### PROBLEM TO WORK ON
Your response should contain exactly the lines running from the one with "Totals | PlatzAK: 26 -> 24" to the end of the data below, both included, and no pictures.

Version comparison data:
#####

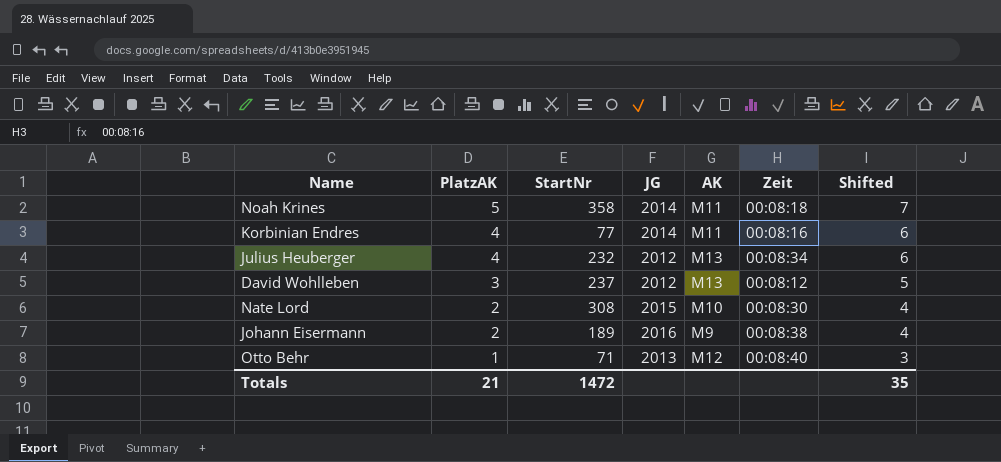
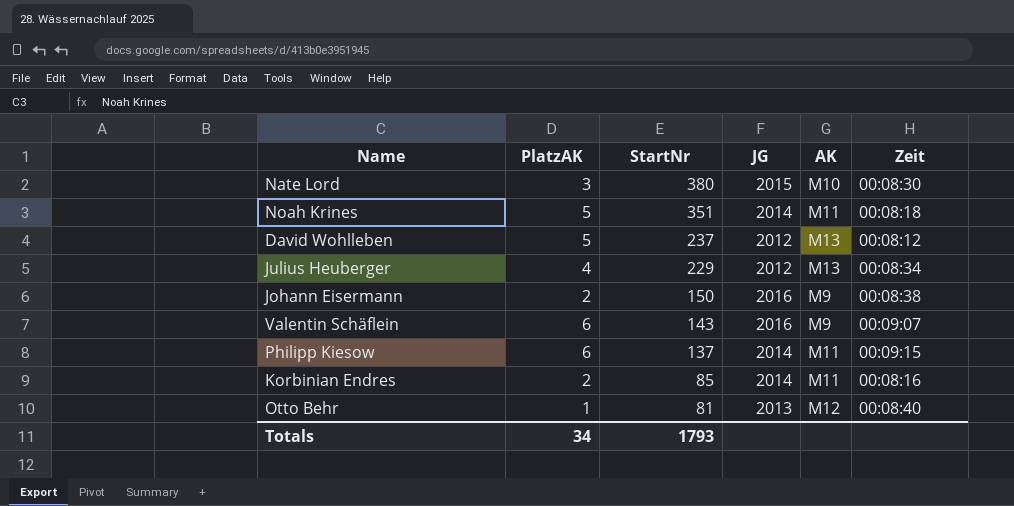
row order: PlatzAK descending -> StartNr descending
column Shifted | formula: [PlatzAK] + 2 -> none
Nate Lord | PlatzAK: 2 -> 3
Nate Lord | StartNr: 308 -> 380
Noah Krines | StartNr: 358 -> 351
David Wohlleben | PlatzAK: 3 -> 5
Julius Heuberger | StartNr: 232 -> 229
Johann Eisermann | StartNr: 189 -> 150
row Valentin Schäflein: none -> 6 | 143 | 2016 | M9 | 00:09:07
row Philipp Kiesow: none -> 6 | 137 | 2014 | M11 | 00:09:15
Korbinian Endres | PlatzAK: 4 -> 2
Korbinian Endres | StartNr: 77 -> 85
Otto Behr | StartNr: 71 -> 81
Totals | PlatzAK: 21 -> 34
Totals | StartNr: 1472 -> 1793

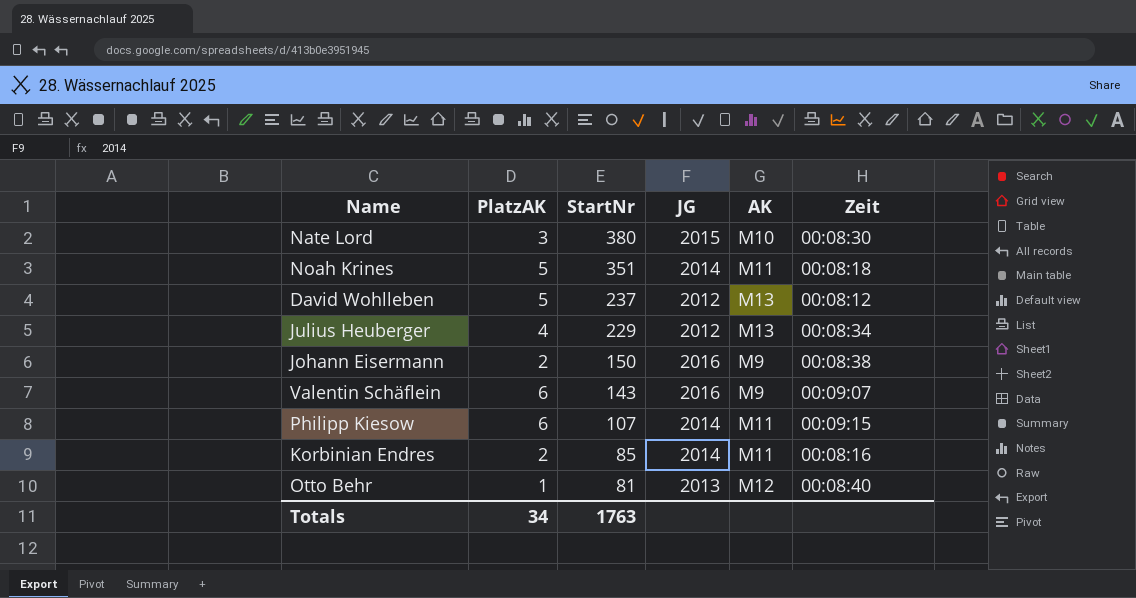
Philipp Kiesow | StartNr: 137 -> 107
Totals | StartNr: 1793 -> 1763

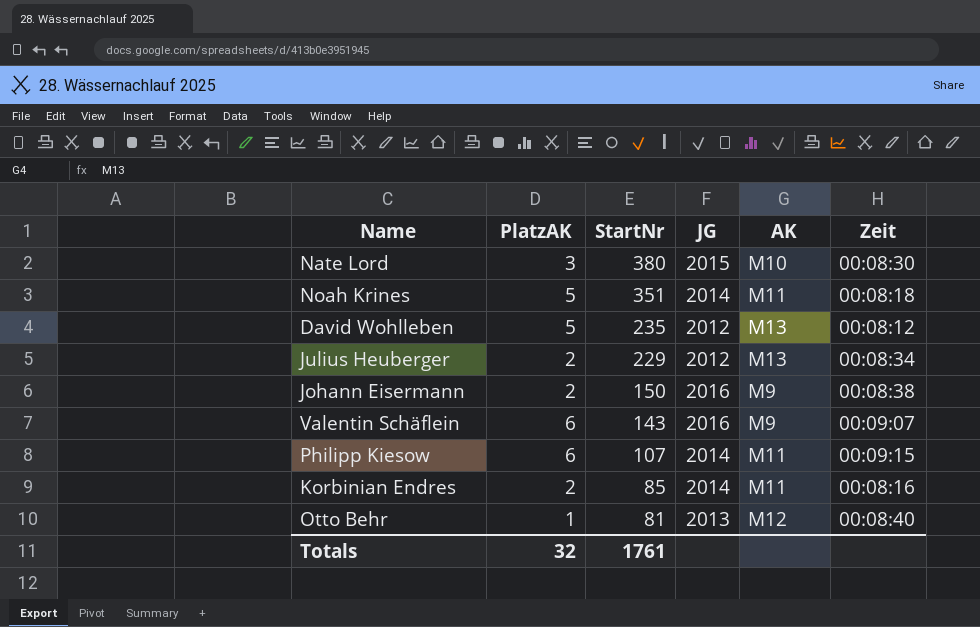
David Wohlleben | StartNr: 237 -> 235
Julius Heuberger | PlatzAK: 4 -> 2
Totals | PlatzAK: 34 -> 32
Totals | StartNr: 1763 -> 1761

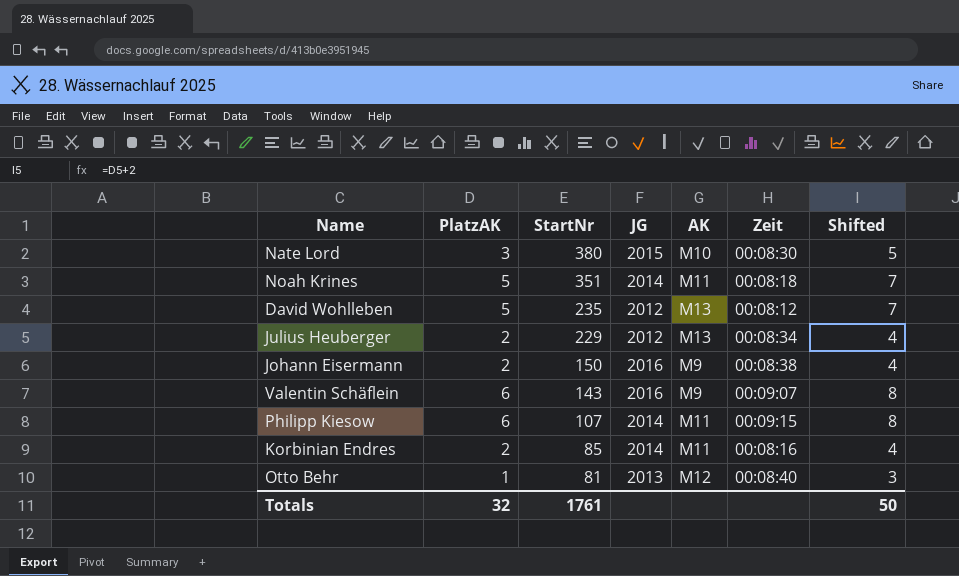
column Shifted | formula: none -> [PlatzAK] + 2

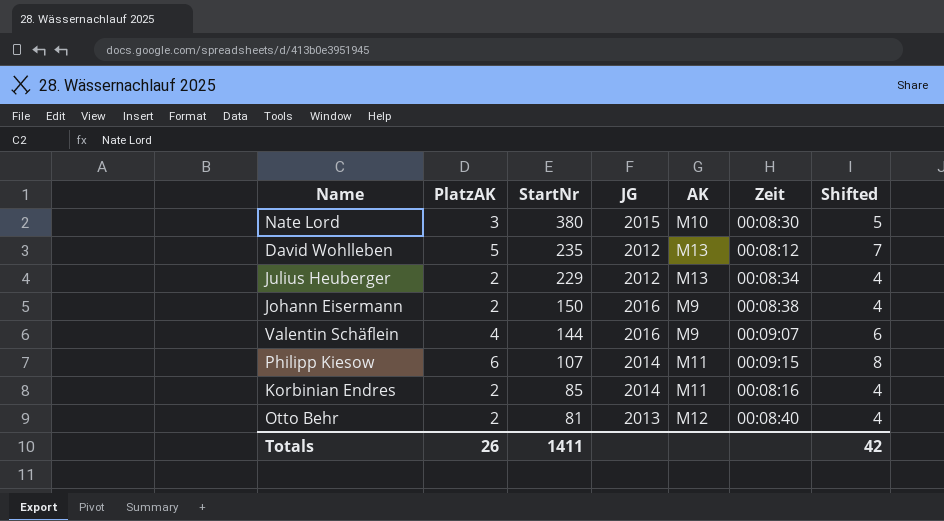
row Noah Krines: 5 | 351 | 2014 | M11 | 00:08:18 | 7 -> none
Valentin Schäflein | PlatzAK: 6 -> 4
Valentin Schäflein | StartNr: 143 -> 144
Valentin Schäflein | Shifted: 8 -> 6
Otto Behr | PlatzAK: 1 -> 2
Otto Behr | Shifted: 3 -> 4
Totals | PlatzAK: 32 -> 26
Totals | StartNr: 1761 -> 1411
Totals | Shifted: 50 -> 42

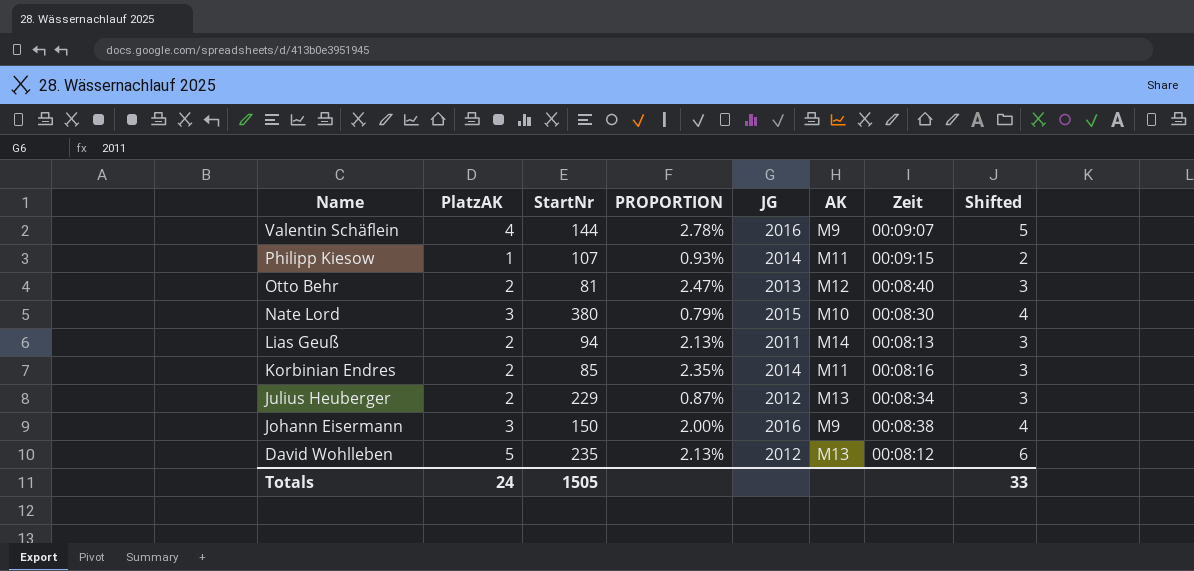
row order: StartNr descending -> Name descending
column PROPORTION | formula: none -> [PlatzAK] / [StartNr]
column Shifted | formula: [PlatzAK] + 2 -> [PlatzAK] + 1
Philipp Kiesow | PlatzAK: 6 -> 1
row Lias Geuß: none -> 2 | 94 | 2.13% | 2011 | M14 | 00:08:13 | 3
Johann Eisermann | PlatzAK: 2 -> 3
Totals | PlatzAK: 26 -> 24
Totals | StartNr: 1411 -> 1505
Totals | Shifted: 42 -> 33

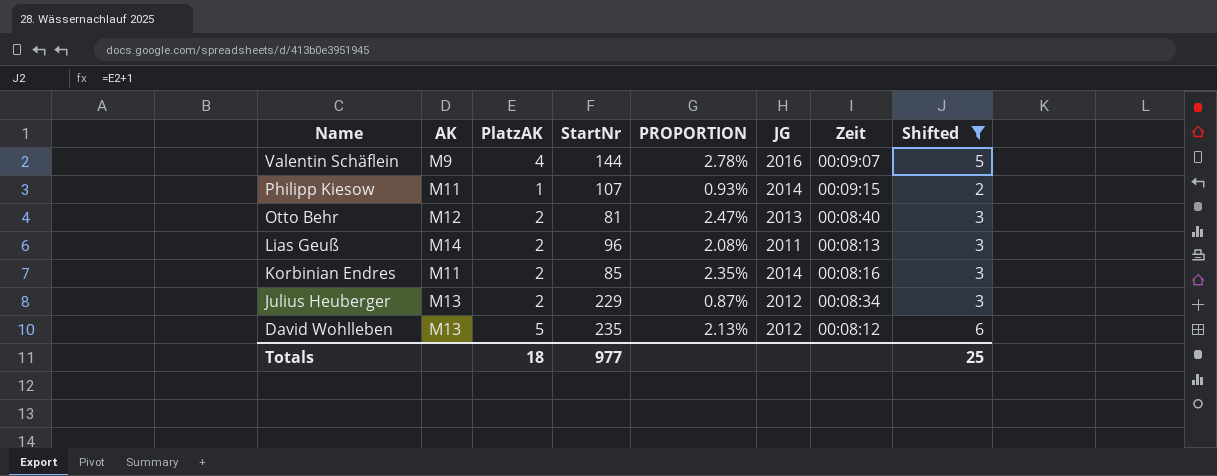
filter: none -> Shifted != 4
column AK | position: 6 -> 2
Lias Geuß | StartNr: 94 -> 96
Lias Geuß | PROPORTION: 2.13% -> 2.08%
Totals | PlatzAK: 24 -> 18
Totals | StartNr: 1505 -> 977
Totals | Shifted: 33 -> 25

#####

### SOLUTION FOR THIS TASK
Totals | PlatzAK: 26 -> 24
Totals | StartNr: 1411 -> 1505
Totals | Shifted: 42 -> 33

filter: none -> Shifted != 4
column AK | position: 6 -> 2
Lias Geuß | StartNr: 94 -> 96
Lias Geuß | PROPORTION: 2.13% -> 2.08%
Totals | PlatzAK: 24 -> 18
Totals | StartNr: 1505 -> 977
Totals | Shifted: 33 -> 25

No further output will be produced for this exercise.